Data for analysis:
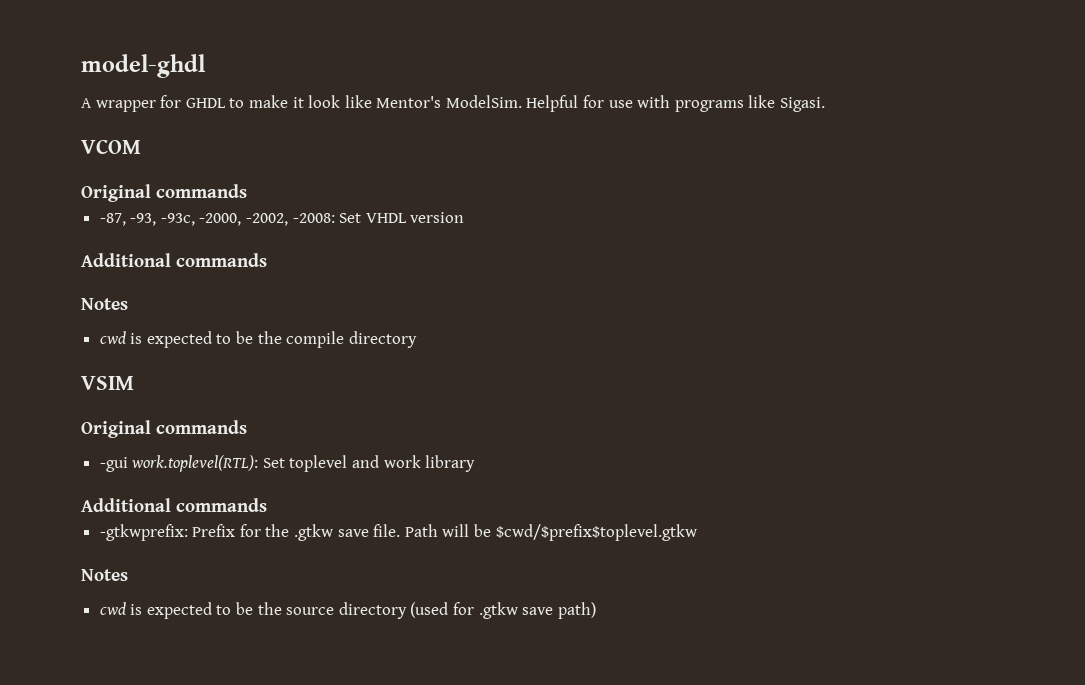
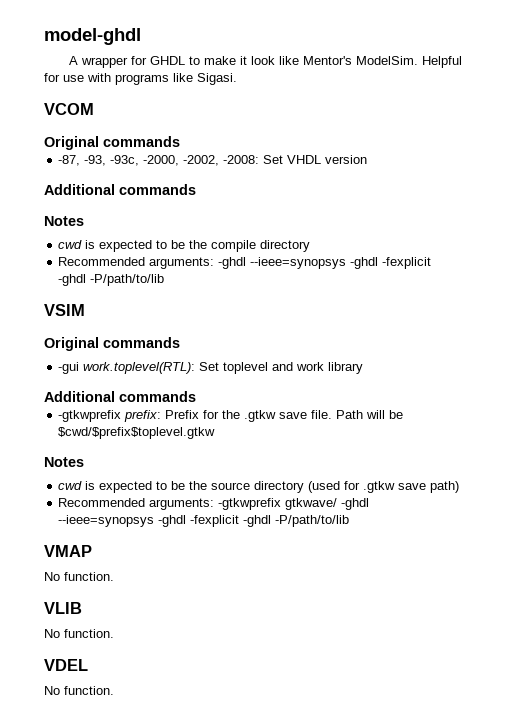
+ Recommended arguments: -ghdl --ieee=synopsys -ghdl -fexplicit -ghdl -P/path/to/lib
- -gtkwprefix: Prefix for the .gtkw save file.
+ -gtkwprefix prefix: Prefix for the .gtkw save file.
+ Recommended arguments: -gtkwprefix gtkwave/ -ghdl --ieee=synopsys -ghdl -fexplicit -ghdl -P/path/to/lib
+ VMAP
+ No function.
+ VLIB
+ No function.
+ VDEL
+ No function.

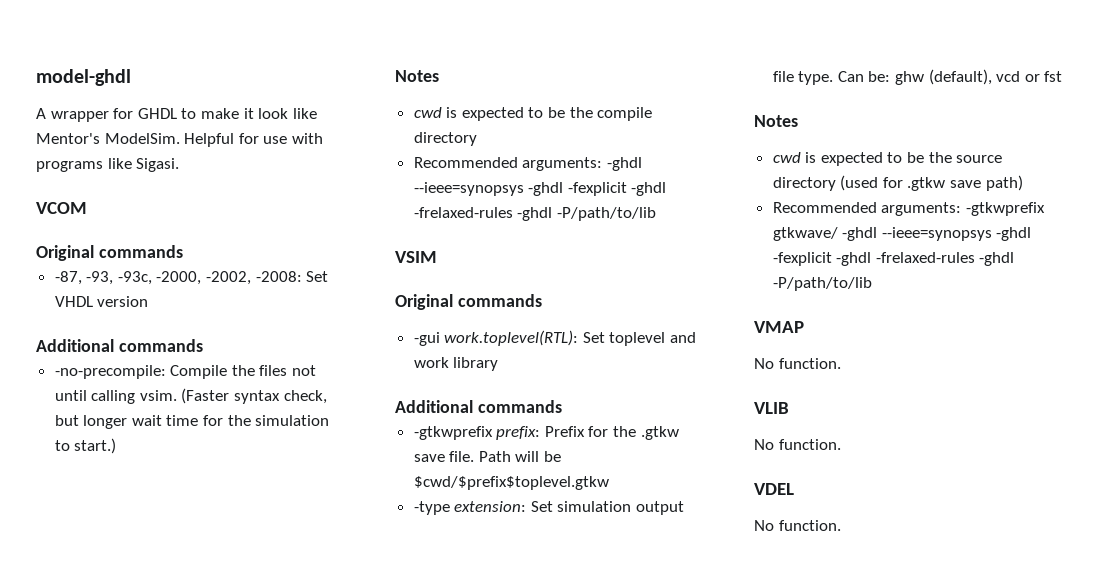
+ -no-precompile: Compile the files not until calling vsim. (Faster syntax check, but longer wait time for the simulation to start.)
- Recommended arguments: -ghdl --ieee=synopsys -ghdl -fexplicit -ghdl -P/path/to/lib
+ Recommended arguments: -ghdl --ieee=synopsys -ghdl -fexplicit -ghdl -frelaxed-rules -ghdl -P/path/to/lib
+ -type extension: Set simulation output file type. Can be: ghw (default), vcd or fst
- Recommended arguments: -gtkwprefix gtkwave/ -ghdl --ieee=synopsys -ghdl -fexplicit -ghdl -P/path/to/lib
+ Recommended arguments: -gtkwprefix gtkwave/ -ghdl --ieee=synopsys -ghdl -fexplicit -ghdl -frelaxed-rules -ghdl -P/path/to/lib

Required action:
Word for word, restate the lines from the one holding "- Recommended arguments: -ghdl" to the last line of the records.

Task solution:
- Recommended arguments: -ghdl --ieee=synopsys -ghdl -fexplicit -ghdl -P/path/to/lib
+ Recommended arguments: -ghdl --ieee=synopsys -ghdl -fexplicit -ghdl -frelaxed-rules -ghdl -P/path/to/lib
+ -type extension: Set simulation output file type. Can be: ghw (default), vcd or fst
- Recommended arguments: -gtkwprefix gtkwave/ -ghdl --ieee=synopsys -ghdl -fexplicit -ghdl -P/path/to/lib
+ Recommended arguments: -gtkwprefix gtkwave/ -ghdl --ieee=synopsys -ghdl -fexplicit -ghdl -frelaxed-rules -ghdl -P/path/to/lib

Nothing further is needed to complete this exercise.